* [Extracted data]:

+ + + + + + +

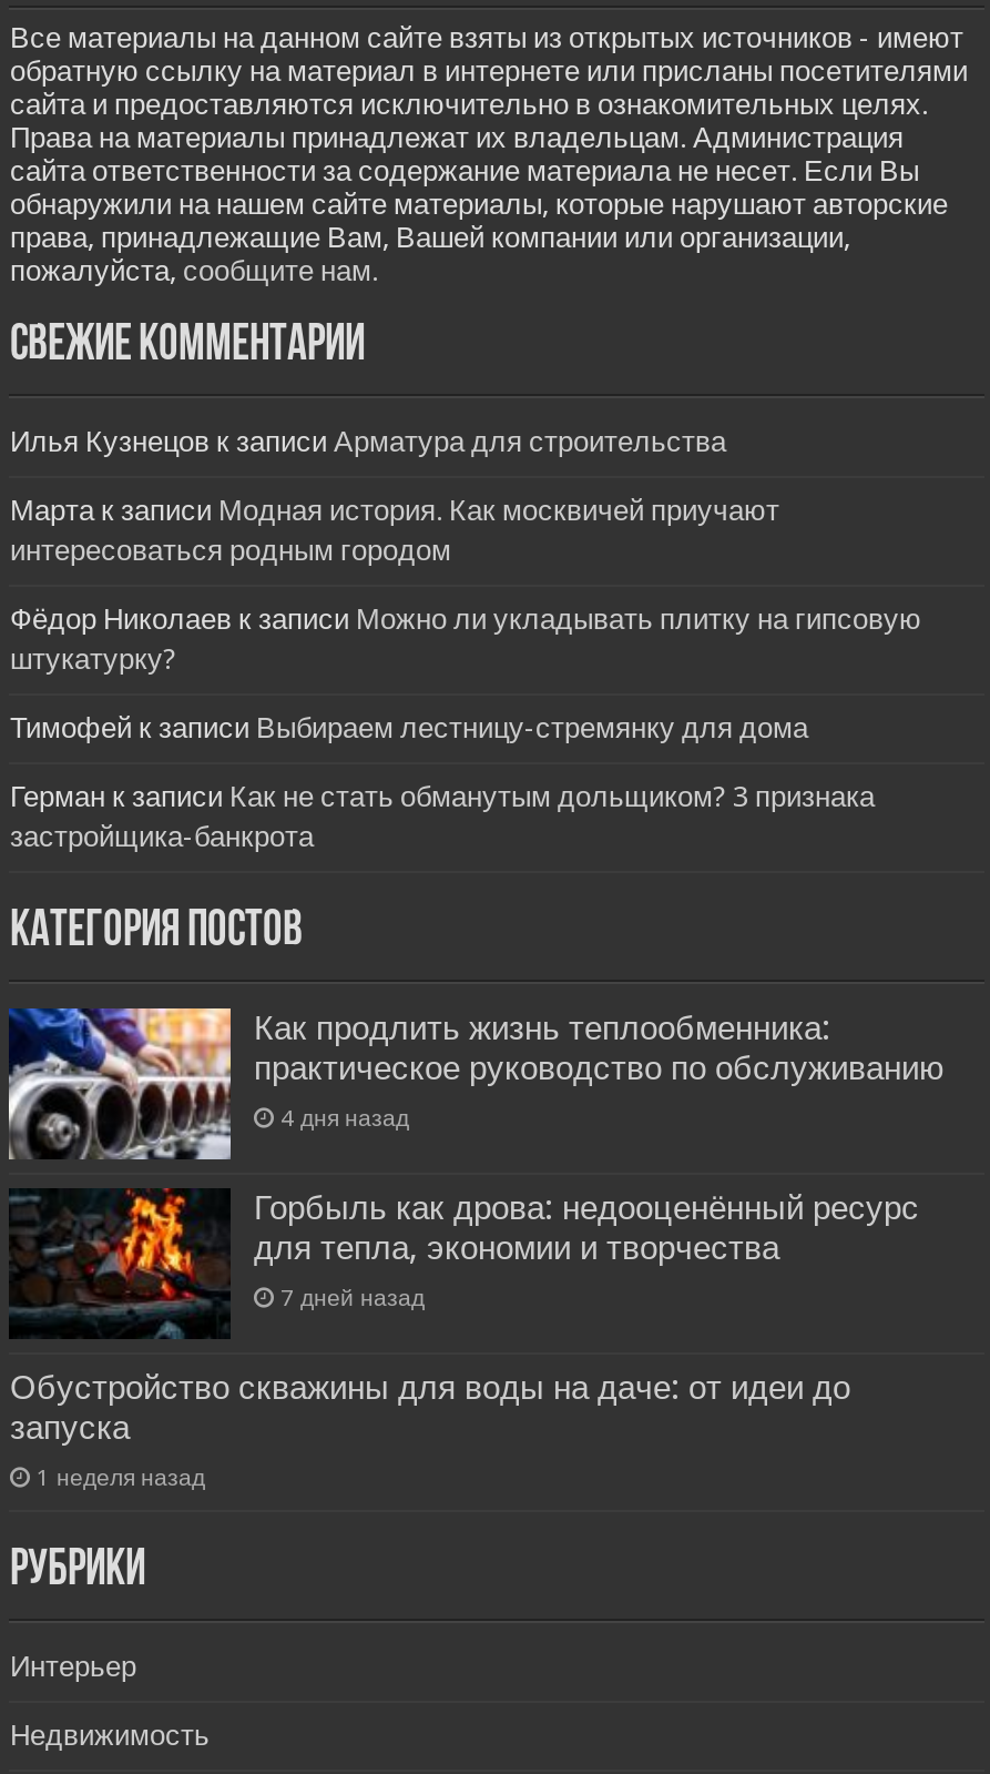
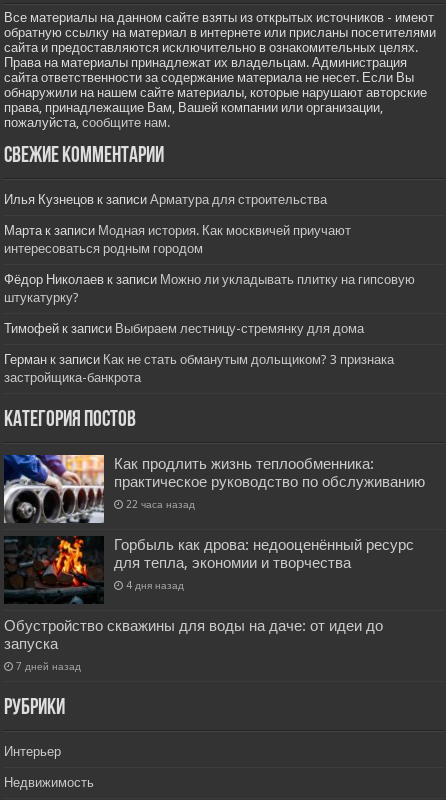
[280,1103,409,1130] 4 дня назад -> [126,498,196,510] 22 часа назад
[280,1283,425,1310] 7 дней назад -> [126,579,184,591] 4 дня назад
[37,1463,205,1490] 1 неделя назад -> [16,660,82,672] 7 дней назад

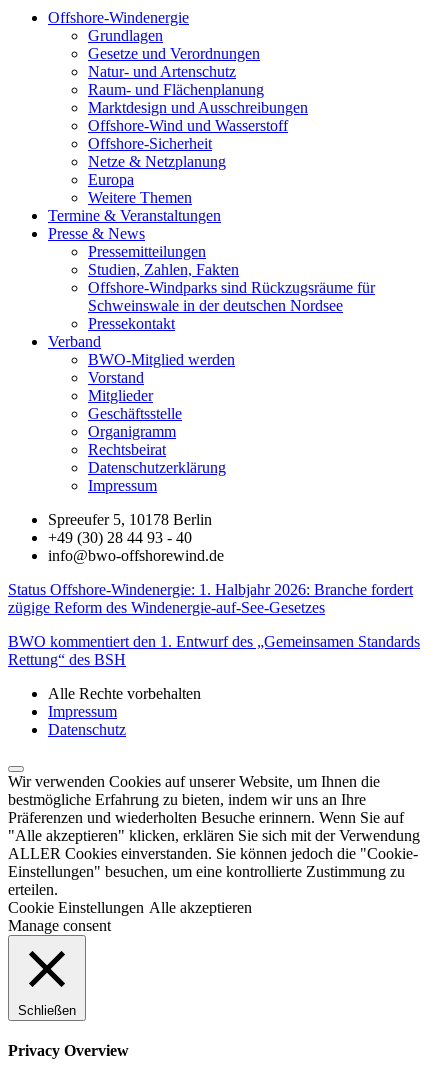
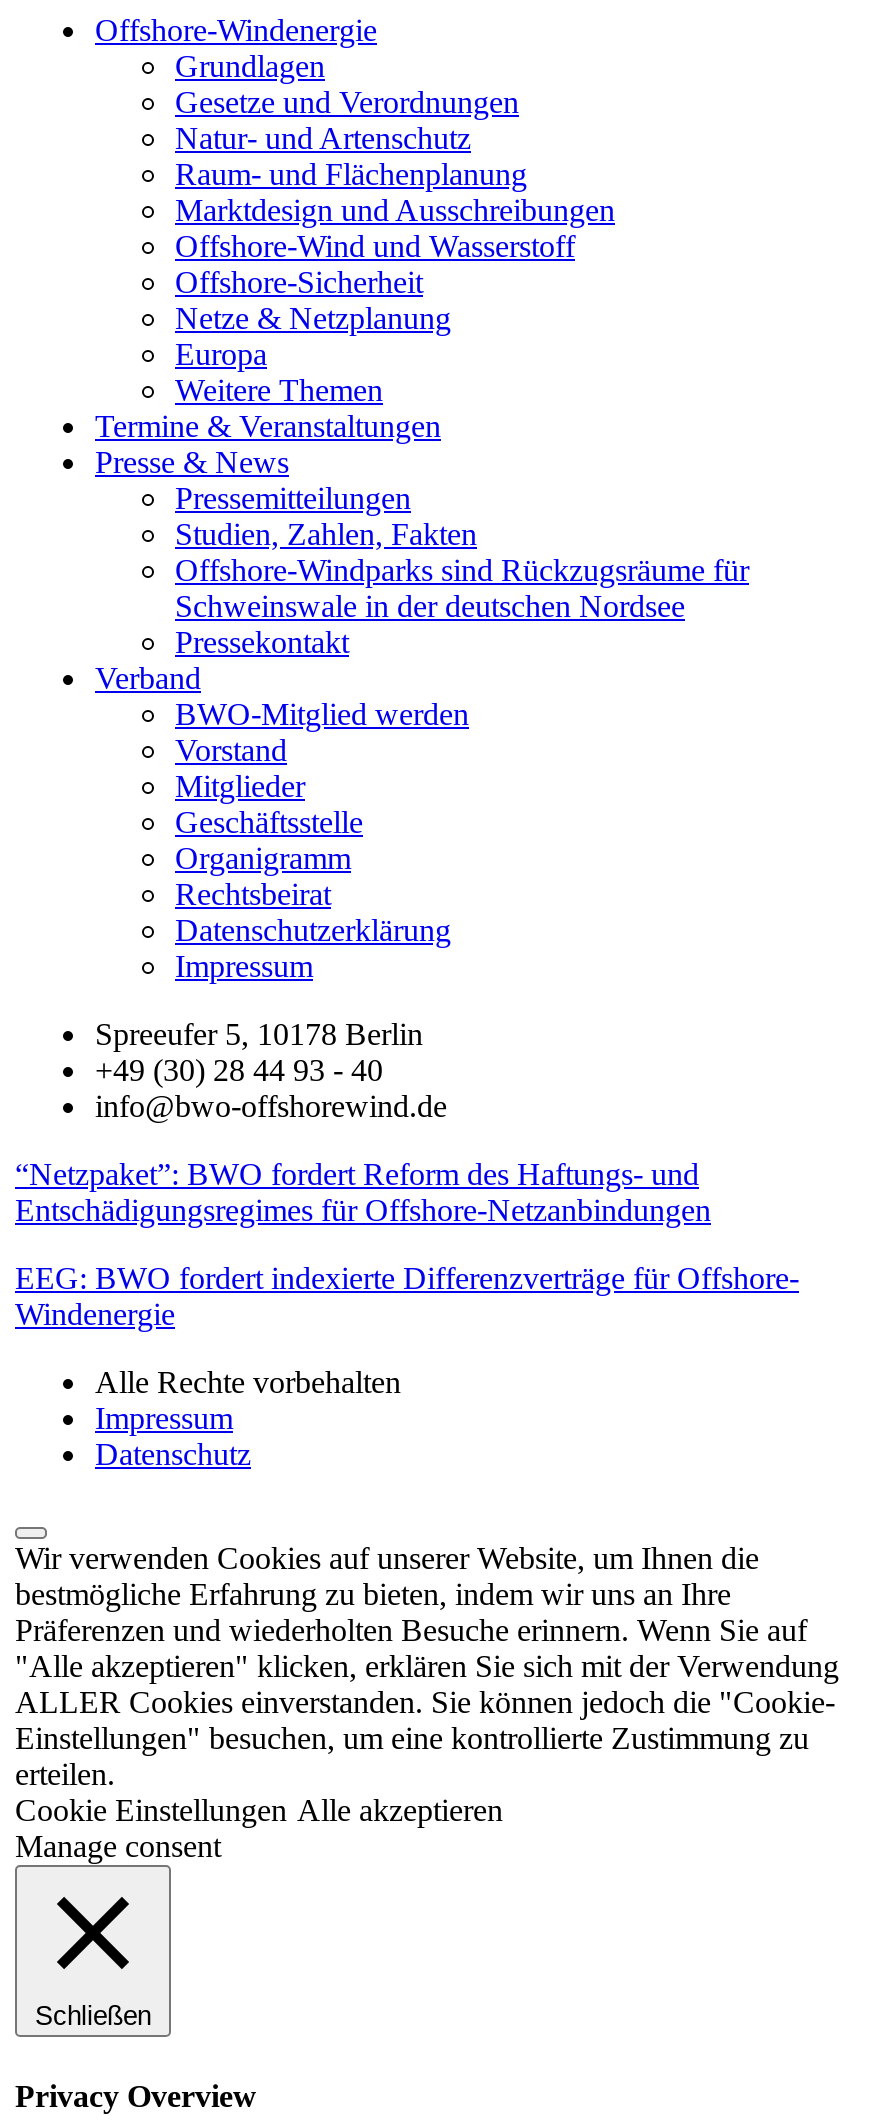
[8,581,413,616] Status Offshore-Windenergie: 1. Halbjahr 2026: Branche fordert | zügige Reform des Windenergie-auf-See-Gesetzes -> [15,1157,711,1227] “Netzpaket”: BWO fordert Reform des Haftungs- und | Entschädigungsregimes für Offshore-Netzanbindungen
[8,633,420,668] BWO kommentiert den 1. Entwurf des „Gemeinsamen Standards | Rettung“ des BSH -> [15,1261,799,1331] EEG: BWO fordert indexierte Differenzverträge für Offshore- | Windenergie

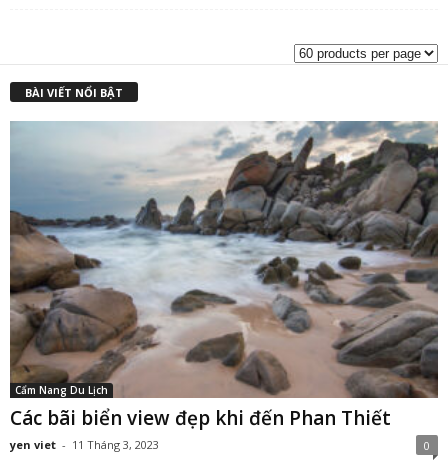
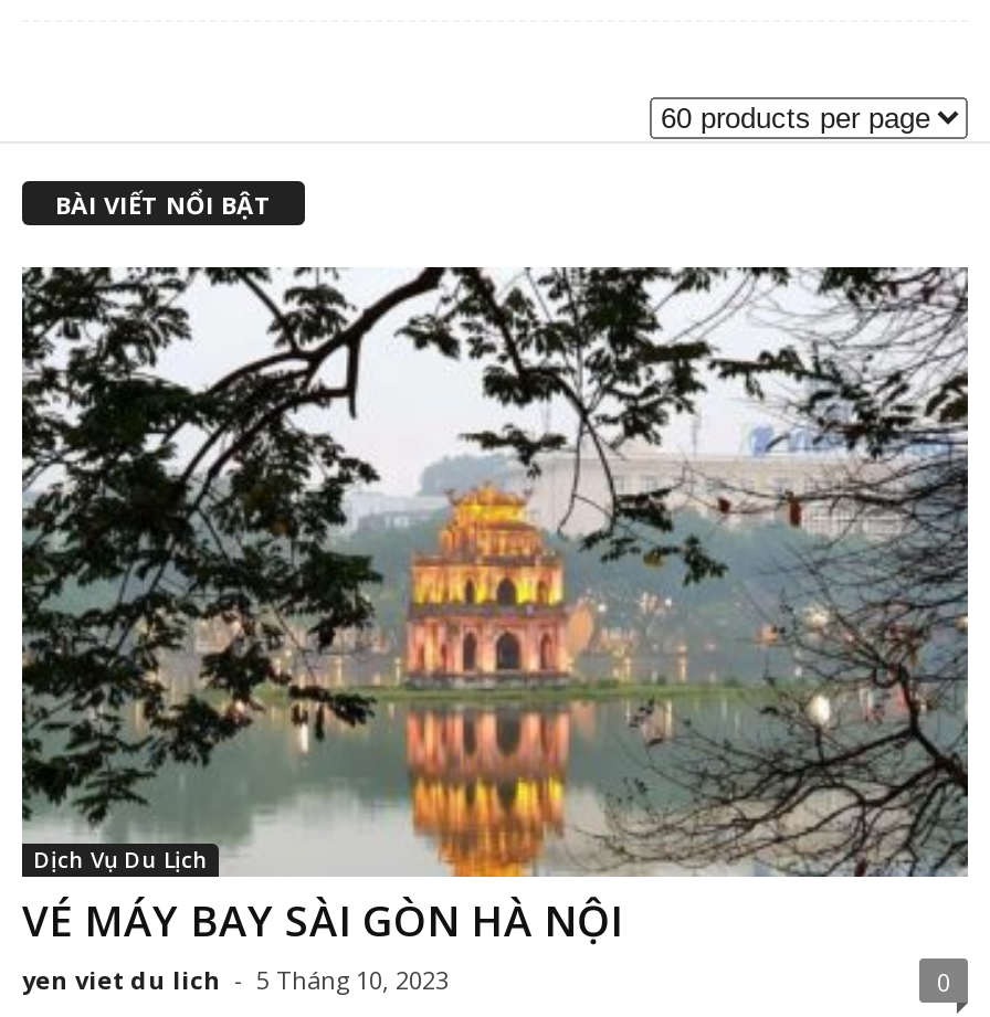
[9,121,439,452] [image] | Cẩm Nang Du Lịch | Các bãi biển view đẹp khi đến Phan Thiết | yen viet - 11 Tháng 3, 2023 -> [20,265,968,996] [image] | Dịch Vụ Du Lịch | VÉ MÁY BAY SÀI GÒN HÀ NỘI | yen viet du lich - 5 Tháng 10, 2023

+ + + + + + +

* [Task instructions]: Which lines of the records above contain the word "дней"? Report each one.

* [Result for this exercise]:
[280,1283,425,1310] 7 дней назад -> [126,579,184,591] 4 дня назад
[37,1463,205,1490] 1 неделя назад -> [16,660,82,672] 7 дней назад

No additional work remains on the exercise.